2. Melt 100g of butter in a saucepan, then add 150ml buttermilk and allow to warm on the lowest heat as you mash (or rice) the potatoes, then add the liquid ingredients, mashing or beating in with a wooden spoon to aid air. You may need more liquid depending on the consistency you want, bearing in mind you can always add more liquid but can’t really take it away, so be careful or you might end up with too loose a mash.
3. Season the mash really well with ground white pepper, Oriel Sea Salt and – if you have it – a glug or two of Newgrange Gold Smokey Rapeseed Oil, which adds a hint of colour and a gorgeous smoky nuttiness to the mash.
For the cabbage/kale
Wash and roughly chop the cabbage or kale leaves, removing the fibrous stem and discarding so you just have the leaves. Melt a little butter in a pan on a medium heat and then follow with around 100ml of water, add in the chopped greens and put a lid on top, reducing the heat to low and allowing the greens to steam and gently fry, which is far superior to boiling.
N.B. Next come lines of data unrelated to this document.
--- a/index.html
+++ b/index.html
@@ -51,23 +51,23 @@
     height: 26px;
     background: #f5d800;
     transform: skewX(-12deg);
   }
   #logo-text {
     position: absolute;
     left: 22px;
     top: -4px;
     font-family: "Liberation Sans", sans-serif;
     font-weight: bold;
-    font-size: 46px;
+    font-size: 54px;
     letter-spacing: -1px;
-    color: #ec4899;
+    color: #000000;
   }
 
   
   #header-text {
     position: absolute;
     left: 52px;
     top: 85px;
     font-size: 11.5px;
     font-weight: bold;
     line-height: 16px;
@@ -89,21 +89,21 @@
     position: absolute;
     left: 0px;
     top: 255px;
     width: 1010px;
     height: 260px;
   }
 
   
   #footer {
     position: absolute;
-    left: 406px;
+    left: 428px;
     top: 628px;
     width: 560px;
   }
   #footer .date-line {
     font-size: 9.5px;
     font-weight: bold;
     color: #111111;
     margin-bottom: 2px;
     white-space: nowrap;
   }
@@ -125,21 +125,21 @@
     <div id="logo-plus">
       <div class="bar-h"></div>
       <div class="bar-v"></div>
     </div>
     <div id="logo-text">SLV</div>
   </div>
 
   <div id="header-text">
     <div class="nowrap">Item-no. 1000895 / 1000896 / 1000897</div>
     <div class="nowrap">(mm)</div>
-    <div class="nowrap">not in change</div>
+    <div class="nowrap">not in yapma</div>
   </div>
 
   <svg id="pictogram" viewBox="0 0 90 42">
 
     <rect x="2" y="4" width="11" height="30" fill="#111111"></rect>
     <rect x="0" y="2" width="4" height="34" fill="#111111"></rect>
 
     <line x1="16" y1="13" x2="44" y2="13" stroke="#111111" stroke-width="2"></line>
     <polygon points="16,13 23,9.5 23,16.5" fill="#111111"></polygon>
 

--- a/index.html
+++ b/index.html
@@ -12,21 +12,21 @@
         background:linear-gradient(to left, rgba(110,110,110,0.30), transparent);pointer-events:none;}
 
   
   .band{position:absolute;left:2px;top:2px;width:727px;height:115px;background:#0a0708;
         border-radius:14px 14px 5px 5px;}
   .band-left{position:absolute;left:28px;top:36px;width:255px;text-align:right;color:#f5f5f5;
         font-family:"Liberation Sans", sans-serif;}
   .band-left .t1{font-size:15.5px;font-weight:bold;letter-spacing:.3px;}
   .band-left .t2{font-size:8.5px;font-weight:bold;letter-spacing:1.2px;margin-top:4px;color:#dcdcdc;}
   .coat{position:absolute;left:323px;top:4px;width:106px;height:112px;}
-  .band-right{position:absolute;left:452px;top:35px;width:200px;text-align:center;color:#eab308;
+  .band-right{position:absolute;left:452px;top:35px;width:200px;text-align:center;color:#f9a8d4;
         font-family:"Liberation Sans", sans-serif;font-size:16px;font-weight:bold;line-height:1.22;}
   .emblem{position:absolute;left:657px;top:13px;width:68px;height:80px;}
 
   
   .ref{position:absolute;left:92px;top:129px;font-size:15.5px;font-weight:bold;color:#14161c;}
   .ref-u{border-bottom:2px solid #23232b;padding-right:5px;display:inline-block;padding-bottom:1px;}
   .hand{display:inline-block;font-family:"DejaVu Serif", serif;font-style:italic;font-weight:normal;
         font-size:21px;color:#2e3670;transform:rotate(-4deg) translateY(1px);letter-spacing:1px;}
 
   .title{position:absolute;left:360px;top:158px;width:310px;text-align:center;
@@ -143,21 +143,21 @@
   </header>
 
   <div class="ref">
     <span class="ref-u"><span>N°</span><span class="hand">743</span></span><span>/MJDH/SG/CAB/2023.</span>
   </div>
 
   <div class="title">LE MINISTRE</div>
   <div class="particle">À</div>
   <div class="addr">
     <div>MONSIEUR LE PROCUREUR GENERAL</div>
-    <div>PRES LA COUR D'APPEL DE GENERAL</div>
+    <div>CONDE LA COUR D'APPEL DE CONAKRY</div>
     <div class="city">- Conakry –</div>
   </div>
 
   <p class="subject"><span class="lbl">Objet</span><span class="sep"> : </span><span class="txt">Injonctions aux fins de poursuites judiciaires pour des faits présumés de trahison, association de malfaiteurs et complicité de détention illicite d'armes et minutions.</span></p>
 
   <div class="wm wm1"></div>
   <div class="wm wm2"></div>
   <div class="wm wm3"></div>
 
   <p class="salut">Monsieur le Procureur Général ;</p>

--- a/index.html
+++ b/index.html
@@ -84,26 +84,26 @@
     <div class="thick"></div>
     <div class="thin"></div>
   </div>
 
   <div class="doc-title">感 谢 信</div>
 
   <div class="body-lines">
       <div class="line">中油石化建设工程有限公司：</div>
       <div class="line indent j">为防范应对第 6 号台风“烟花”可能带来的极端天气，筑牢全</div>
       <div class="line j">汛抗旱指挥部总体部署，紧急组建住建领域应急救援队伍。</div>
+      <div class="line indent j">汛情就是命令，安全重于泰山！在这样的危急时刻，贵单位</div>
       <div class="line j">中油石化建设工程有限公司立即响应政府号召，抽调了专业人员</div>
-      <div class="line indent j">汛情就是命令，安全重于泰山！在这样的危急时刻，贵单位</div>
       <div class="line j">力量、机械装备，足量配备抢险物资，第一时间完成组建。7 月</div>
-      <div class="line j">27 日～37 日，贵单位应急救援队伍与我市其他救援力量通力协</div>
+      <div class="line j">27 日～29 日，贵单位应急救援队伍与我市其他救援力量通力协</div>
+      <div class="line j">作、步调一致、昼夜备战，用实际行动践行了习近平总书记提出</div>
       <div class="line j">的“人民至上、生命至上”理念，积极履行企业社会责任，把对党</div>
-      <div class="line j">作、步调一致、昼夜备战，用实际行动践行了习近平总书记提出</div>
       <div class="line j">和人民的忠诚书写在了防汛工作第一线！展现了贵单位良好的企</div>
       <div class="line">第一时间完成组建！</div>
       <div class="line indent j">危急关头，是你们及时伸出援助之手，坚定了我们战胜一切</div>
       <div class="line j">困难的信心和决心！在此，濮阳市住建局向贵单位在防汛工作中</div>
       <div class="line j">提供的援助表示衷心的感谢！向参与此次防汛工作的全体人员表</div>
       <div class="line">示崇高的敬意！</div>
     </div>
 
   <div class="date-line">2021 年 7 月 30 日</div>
Once tender, drain on some kitchen paper, salt liberally and serve whilst still warm.
For the sauce
1. First, make a roux by melting the butter and stirring in the flour until a paste forms. Allow this to cook out for one minute, stirring with a whisk often so as not to colour.
2. Then, add the milk, 50ml at a time or so, continuously whisking until the sauce is thickened, lump-free and the viscosity of double cream –– pourable yet thick.
3. Add the herbs off the heat (so they don’t go a horrible off-green colour in the heat) and serve immediately. Chive seems to bring so much more to this than parsley ever could, with its soft allium bite.